THE SEATTLE STAR — APRIL 30, 1902
A MERMAID SEEN ON THE LONELY DUNCAN ROCKS ♢ Interesting News of the
Shore and Sound Told Briefly—Ships That Come and Go
Mermaids those lovely sea creatures of a few centuries ago, have not entirely disappeared yet, if the story told by one of the officers of the steamer Grace Dollar, which arrived up from San Francisco this morning, be correct. This man says he saw a mermaid. He knows what mermaids look like, and who so bold as to dispute him? The good steamer Was plowing furrows in the briny and hearts aboard were happy at the approaching shore line, which spoke to them of home and beauty. As the steamer neared the Duncan rocks, which every mariner knows is a jagged, barren promontory not far from the Cape, and nearly opposite that reef of sailors’ woe, the Flattery rocks, posed near the sea-end of the rock sat a beautiful, beautiful maiden, as the man expresses it, with long golden tresses that fell in dangling tangles down to her girdle. With one hand she combed her long, yellow hair, and with the other she waived a tactful salute to the passing steamer. Her nether parts were fishy, not so the man’s story.
It was a beautiful sight—the lovely nymph, but the Kruse line sailors know a distinction between love and duty, and the steamer passed on.
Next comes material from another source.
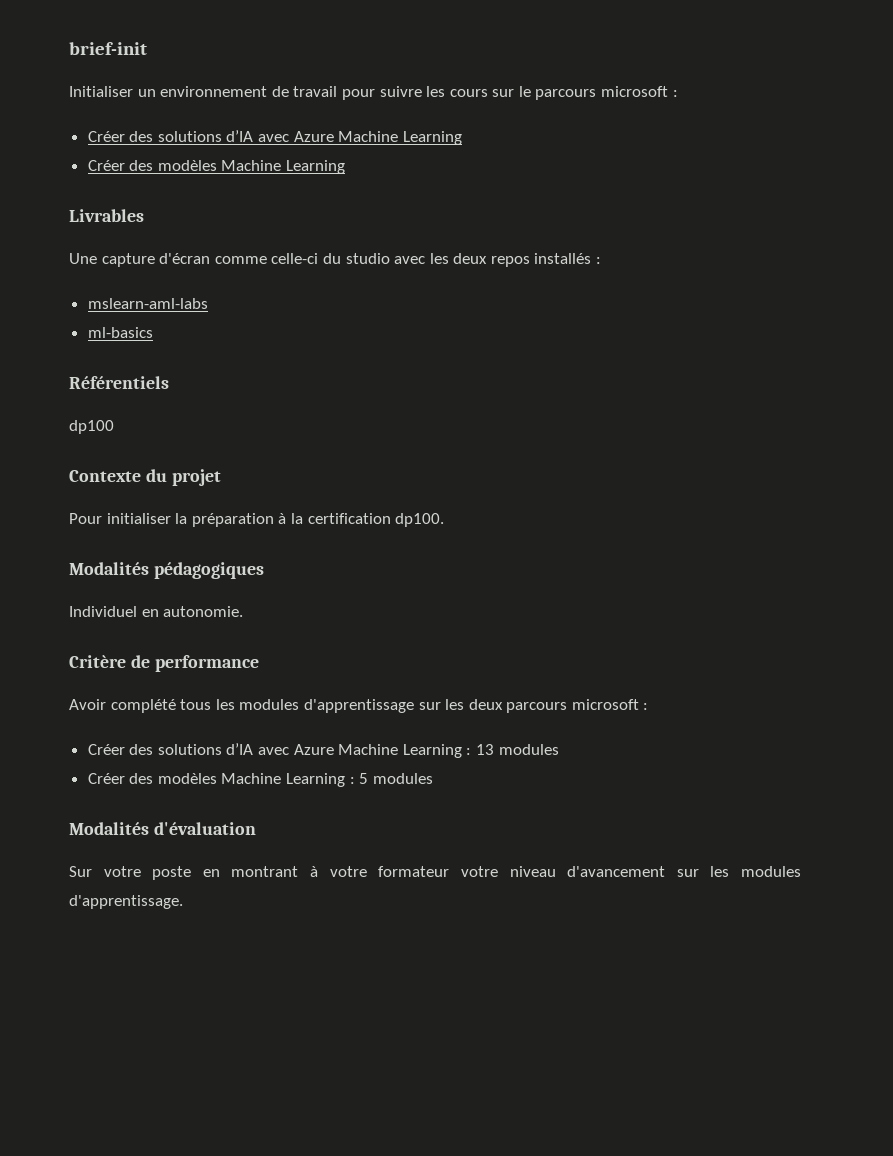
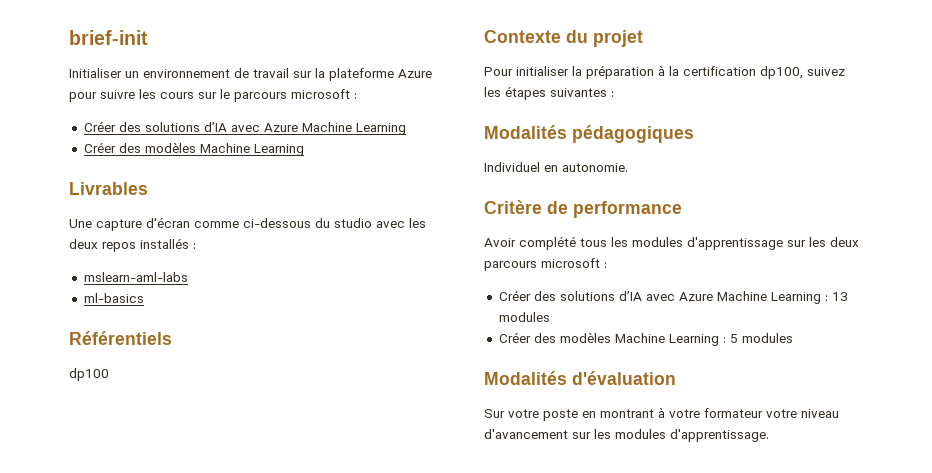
(338, 91) none -> [293,68,432,81] sur la plateforme Azure
[271,253,319,264] celle-ci -> [243,218,311,228] ci-dessous
[395,513,445,527] dp100. -> [760,66,845,79] [484,86,614,100] dp100, suivez les étapes suivantes :

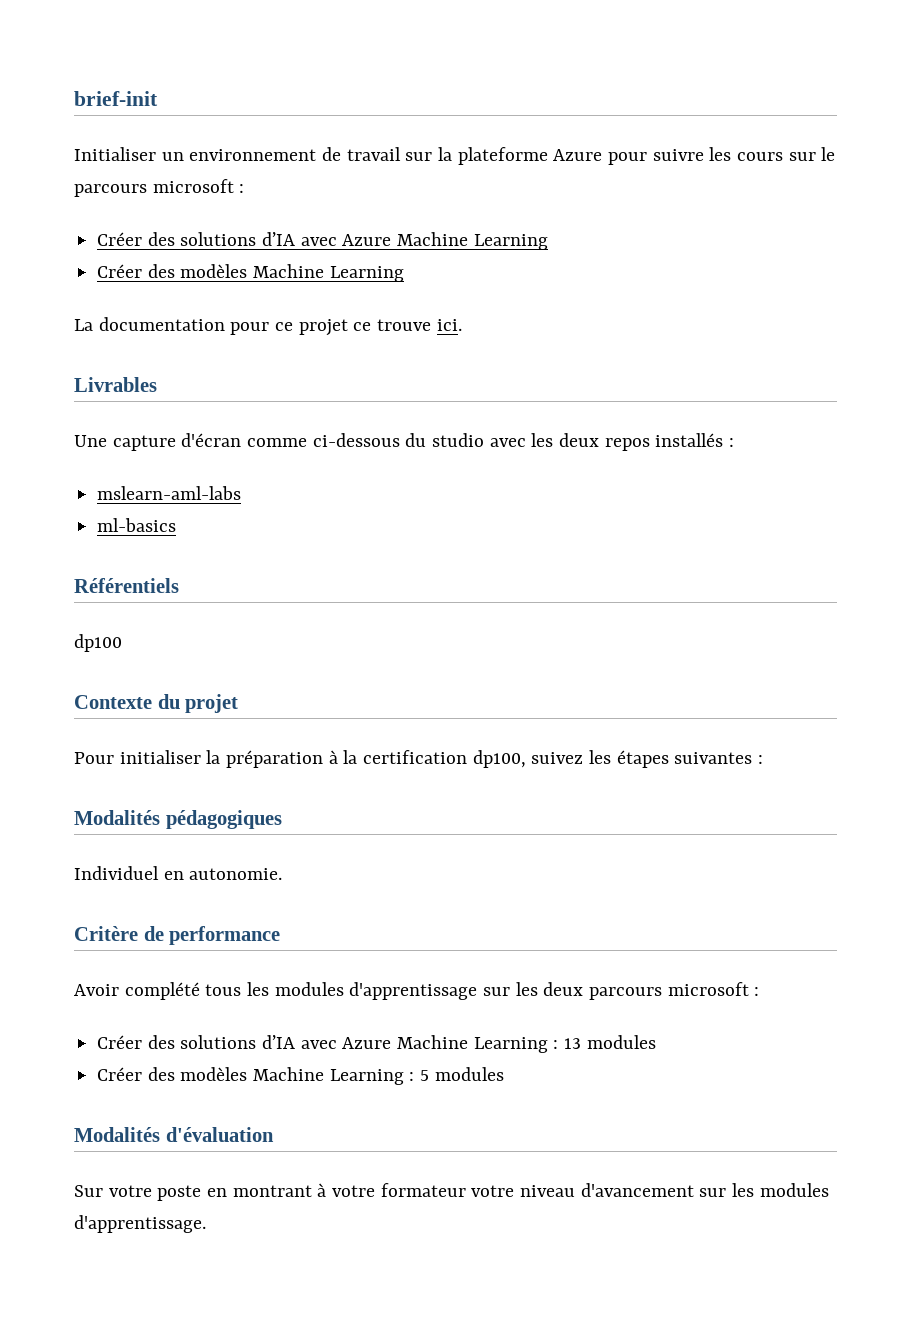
(304, 150) none -> [74,317,462,336] // La documentation pour ce projet ce trouve ici.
The late Edgar Allen Poe once saw a raven and heard him tapping on his window pane. But then every-body knows that Poe had been imbibing; but this gallant sea dog was as sober as an Abbott. It’s a wonderful tale. Maybe when the Grace Dollar passes the Duncan rocks on her way back to San Francisco the mermaid may be still there, and then again, the mirage may have cleared off by that time, and the beautiful sea-lady with it.
The Seattle Star. (Seattle, Wash.), 30 April 1902. Chronicling America: Historic American Newspapers. Lib. of Congress.